Bibir Nadhima bergetar. "Kadang aku berpikir kenapa Mama gak kerja kayak ibu anak-anak lain aja. Kenapa Mama gak jadi ibu yang normal. Mungkin Mama bisa jadi pegawai biasa. Aku juga bisa jadi anak normal. Satu-satunya yang kurasa kurang mungkin Mama yang gak pernah punya waktu karena sibuk kerja.
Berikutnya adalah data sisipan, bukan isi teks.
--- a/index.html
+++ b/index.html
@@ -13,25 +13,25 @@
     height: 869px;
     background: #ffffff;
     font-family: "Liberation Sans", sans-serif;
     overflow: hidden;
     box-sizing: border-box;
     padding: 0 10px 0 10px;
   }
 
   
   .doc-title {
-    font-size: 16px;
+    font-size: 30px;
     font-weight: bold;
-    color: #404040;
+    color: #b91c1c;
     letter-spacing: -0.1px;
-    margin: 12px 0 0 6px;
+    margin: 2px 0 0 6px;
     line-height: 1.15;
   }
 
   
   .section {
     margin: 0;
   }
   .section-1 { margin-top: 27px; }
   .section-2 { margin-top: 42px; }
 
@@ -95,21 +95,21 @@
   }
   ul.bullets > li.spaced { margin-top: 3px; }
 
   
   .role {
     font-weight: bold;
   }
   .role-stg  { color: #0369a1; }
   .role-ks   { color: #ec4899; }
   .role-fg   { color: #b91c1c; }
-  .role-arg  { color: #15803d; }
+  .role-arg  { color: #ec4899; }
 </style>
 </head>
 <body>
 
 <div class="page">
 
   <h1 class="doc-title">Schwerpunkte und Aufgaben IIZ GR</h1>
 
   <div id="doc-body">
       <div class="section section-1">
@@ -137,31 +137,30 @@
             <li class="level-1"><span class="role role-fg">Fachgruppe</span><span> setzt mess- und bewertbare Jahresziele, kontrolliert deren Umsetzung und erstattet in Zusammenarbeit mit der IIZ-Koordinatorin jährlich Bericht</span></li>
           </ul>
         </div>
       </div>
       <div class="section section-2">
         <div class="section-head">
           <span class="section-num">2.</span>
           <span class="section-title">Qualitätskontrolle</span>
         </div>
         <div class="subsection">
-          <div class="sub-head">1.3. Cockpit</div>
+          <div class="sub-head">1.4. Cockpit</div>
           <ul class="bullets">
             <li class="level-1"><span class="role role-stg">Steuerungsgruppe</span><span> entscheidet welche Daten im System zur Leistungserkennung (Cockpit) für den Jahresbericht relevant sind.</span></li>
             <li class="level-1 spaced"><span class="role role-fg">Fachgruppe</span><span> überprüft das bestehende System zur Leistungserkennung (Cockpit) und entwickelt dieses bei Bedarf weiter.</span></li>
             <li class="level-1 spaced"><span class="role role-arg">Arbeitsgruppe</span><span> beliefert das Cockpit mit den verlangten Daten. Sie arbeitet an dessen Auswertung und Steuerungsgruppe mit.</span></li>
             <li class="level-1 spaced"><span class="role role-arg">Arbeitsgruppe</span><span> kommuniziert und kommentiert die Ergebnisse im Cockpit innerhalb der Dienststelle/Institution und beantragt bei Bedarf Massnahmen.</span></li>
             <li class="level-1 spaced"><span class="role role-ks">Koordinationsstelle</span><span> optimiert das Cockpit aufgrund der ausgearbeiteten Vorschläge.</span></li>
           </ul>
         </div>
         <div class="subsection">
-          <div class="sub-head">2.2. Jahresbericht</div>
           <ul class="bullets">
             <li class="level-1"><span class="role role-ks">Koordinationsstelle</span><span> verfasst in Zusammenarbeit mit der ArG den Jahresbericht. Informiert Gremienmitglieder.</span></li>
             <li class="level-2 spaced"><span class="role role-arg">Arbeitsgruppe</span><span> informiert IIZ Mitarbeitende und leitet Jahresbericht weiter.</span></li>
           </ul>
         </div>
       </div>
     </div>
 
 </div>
Yang kukhawatirkan mungkin cuma masalah ulangan atau masalah sepele sama teman." Nadhima melihat ibunya. "Aku tahu pikiran itu egois banget, kan? Sekarang aku bahkan gak berani buat sekadar mikiran lagi. Aku gak mungkin punya keluarga normal. Karena aku bahkan harus bersyukur udah diperlakukan kayak sekarang. Mama sendiri yang bilang kan." Nadhima tertawa. "Aku harus bersyukur karena jadi bulan-bulanan anak-anak lain. Aku gak boleh ngelawan walau udah dipukuli sampai luka-luka. Aku harus diam aja karena bukan siapa-siapa." Tangis Nadhima pecah lagi. "Mama mau aku nerima semua itu? Tapi kenapa aku harus nerima semuanya? Memangnya aku gak boleh bahagia? Aku juga mau punya teman. Aku pengin bisa ngobrol sama orang lain. Aku pengin bisa jalan-jalan sepulang kuliah. Aku gak mau dihina lagi. Aku gak mau dibilang cewek murahan. Aku gak mau..." Tangis Nadhima semakin menjadi-jadi. Sementara itu Seruni hanya bersedekap. Matanya menoleh ke tempat lain. Nadhima tak pernah menangis seperti ini di hadapannya.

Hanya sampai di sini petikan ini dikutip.